Reverse-engineering implicit regularization due to large learning rates in deep learning

Stanisław Jastrzębski (Molecule.one and Jagiellonian University)

Live Stream

Abstract

The early phase of training of deep neural networks has a dramatic and counterintuitive effect on the local curvature of the loss function. For instance, we found that using a small learning rate does not guarantee stable optimization because the optimization trajectory has a tendency to steer towards regions of the loss surface with increasing local curvature.

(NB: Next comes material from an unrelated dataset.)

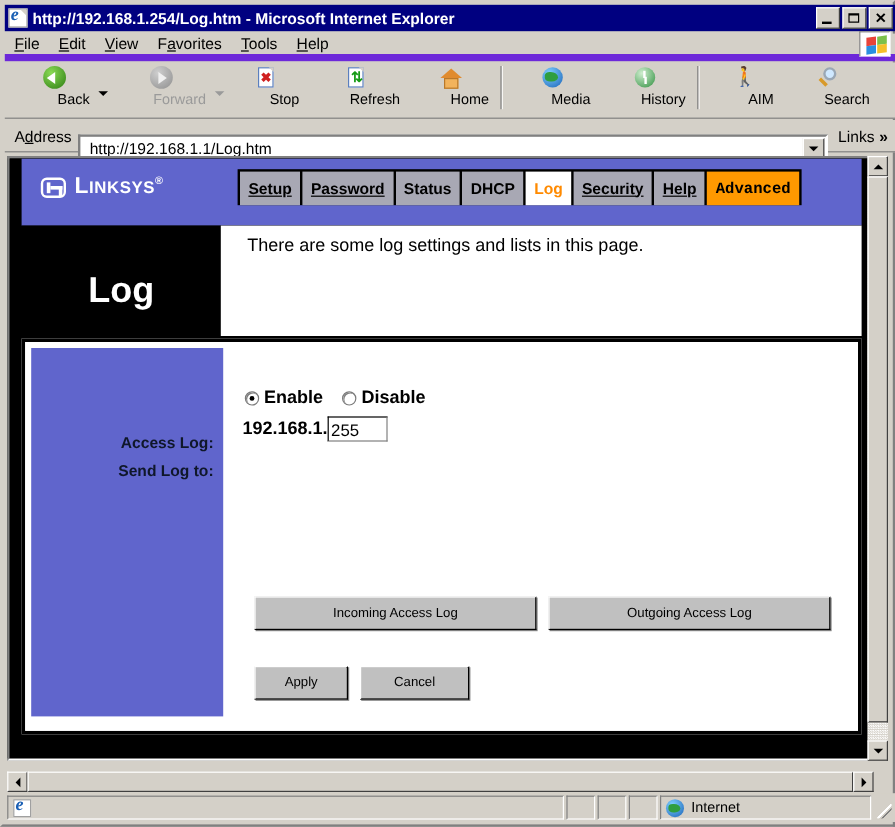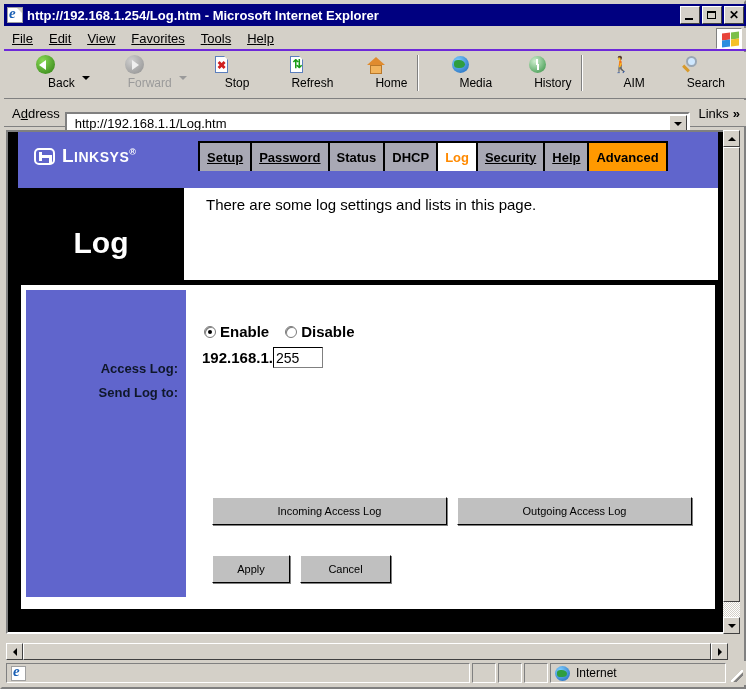"File" #menubar { border-bottom: 2px solid #6d28d9 -> 6px solid #6d28d9; text-decoration: underline -> none }
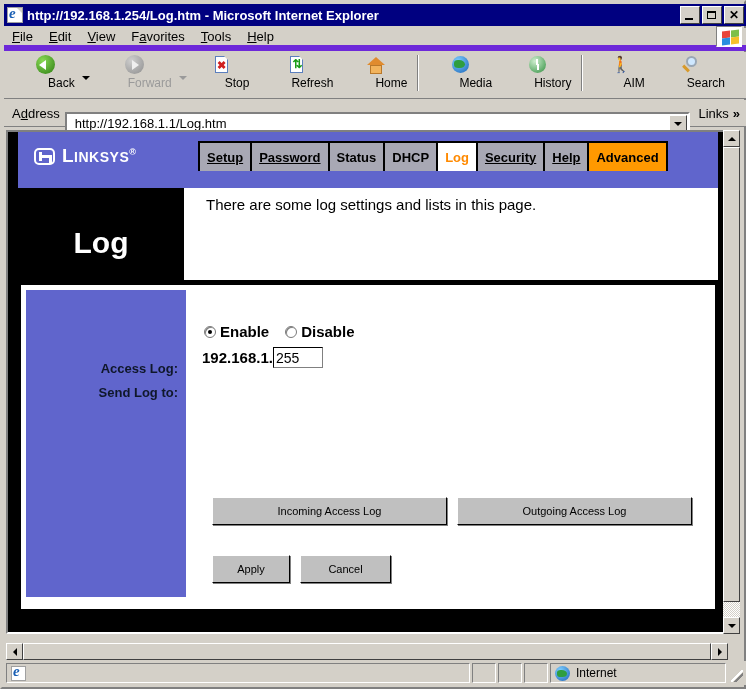"Advanced" .lk-tab.advanced { font-family: none -> Liberation Mono, monospace }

It is equally surprising that using a small learning rate impacts negatively generalization. I will discuss our journey in understanding these and other phenomena. The focus of the talk will be our mechanistic explanation for how using a large learning rate impacts generalization, which we corroborate by developing an explicit regularizer that reproduces its implicit regularization effects [1,2].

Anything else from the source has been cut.